Problems can occur if a source is broken up into multiple components by the source finder, or
multiple sources are merged into a single detection. General position cross-matching within 2–3
times the beam size may therefore be desirable to flag such cases and manually resolve their
names. Specific flags could be assigned to detections to mark them as close pairs of galaxies or
components of a single galaxy.

In [None]:
# ------- RUN THIS CELL FIRST -------

# import Python standard libraries
import os
import sys
import json
import django
from datetime import datetime

# Django setup
sys.path.append('src/')
django.setup()

# Import Django models
from run.models import Run
from instance.models import Instance
from detection.models import Detection
from products.models import Products

from sources.models import Sources
from comments.models import Comments
from tag.models import Tag

## Example workflow

For the purposes of this example we will take the first detection and make that a "new source". We will then proceed to cross-match with sources within some multiple of the beam size and flag them.

In [4]:
# Create a "new source" from the existing detections

detections = list(Detection.objects.all())
new_source = detections.pop()

In [7]:
print(f"Total detections: {Detection.objects.count()}")
print(f"Mock detections list length: {len(detections)}")

Total detections: 1774
Mock detections list length: 1773


In [13]:
# Get products for detection

new_source_products = Products.objects.get(detection=new_source)

In [20]:
# Get FITS header for beam size

b''.join(new_source_products.cube)[0:2880]

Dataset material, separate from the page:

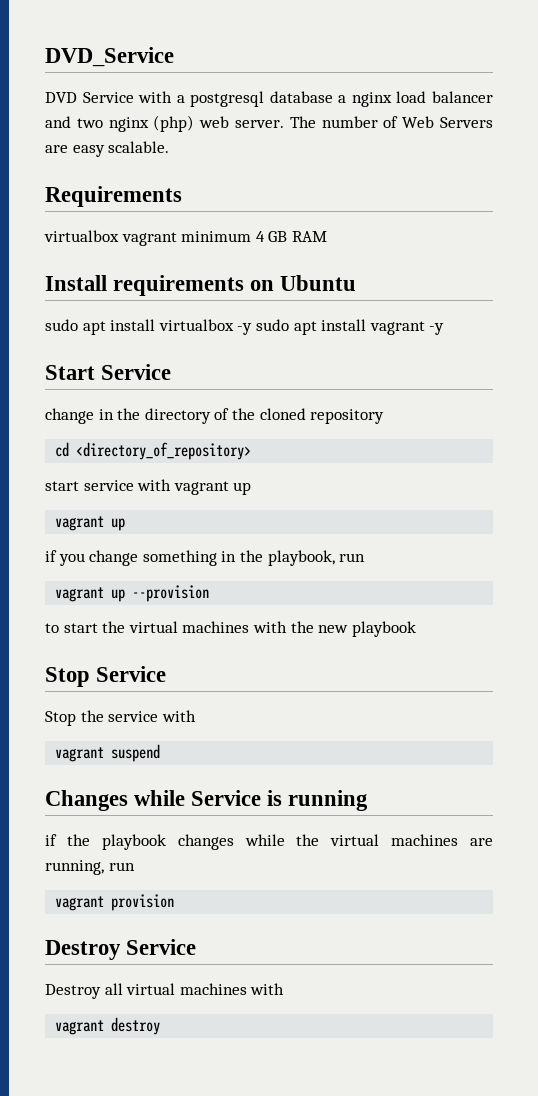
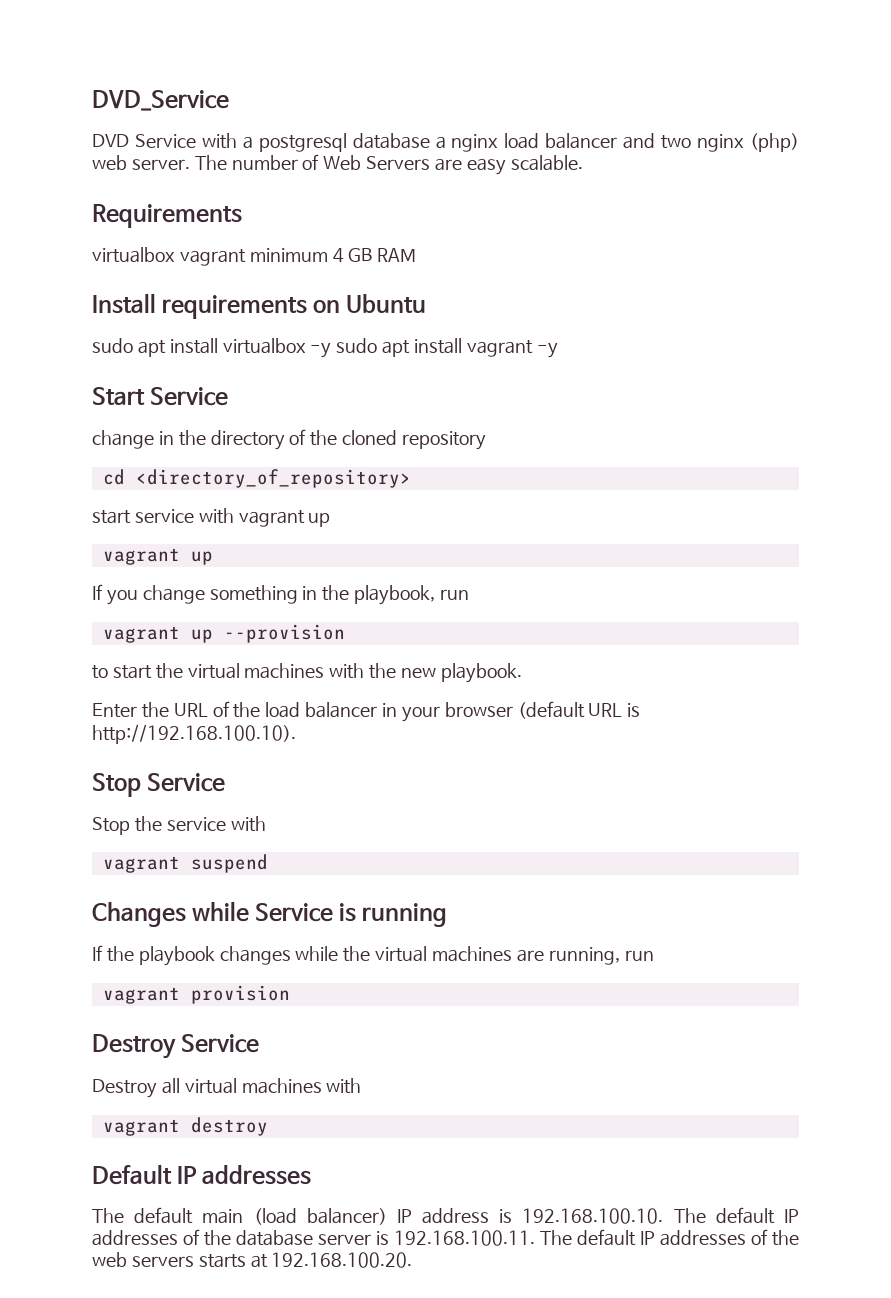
[45,550,57,562] if -> [92,584,103,600] If
[351,621,416,637] playbook -> [440,663,522,683] [92,701,641,722] [92,724,296,744] playbook. // Enter the URL of the load balancer in your browser (default URL is http://192.168.100.10).
[45,834,57,846] if -> [92,945,103,961] If
(161, 1026) none -> [92,1164,312,1185] [92,1207,799,1225] [92,1229,800,1246] [92,1252,413,1268] // Default IP addresses // The default main (load balancer) IP address is 192.168.100.10. The default IP addresses of the database server is 192.168.100.11. The default IP addresses of the web servers starts at 192.168.100.20.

b"SIMPLE  =                    T                                                  BITPIX  =                  -32                                                  NAXIS   =                    3                                                  NAXIS1  =                   52                                                  NAXIS2  =                   57                                                  NAXIS3  =                   76                                                  CTYPE1  = 'RA---SIN'                                                            CRPIX1  =   -5.60000000000E+01                                                  CDELT1  =   -1.66666666667E-03                                                  CRVAL1  =    2.52984450000E+02                                                  CTYPE2  = 'DEC--SIN'                                                            CRPIX2  =    1.11700000000E+03                                                  CDELT2  =    1.66666666667E-03        

In [35]:
# get pixel search radius from beam size
# NOTE: Temporary value for beam size used since I cannot find it in the FITS header
# or in the data products of the detection

N = 3
beam_size = 10
search_radius = N * beam_size

In [36]:
import numpy as np
from numpy.linalg import norm

In [37]:
# Cross match with existing detections

import numpy as np
from numpy.linalg import norm

close_detections = []
source_coords = np.array([new_source.x, new_source.y])

for d in detections:
    detection_coords = np.array([d.x, d.y])
    dist = norm(source_coords - detection_coords)
    if (dist < search_radius):
        close_detections.append(d)

In [38]:
print(close_detections)

[<Detection: WALLABY J165101-604813>, <Detection: WALLABY J165100-604813>, <Detection: WALLABY J165101-604809>, <Detection: WALLABY J165100-604814>]


## Manual resolution...

Now, to determine which of the detections should be the the source we can manually inspect each of the detections in `close_detections` and compare it with the `new_source`.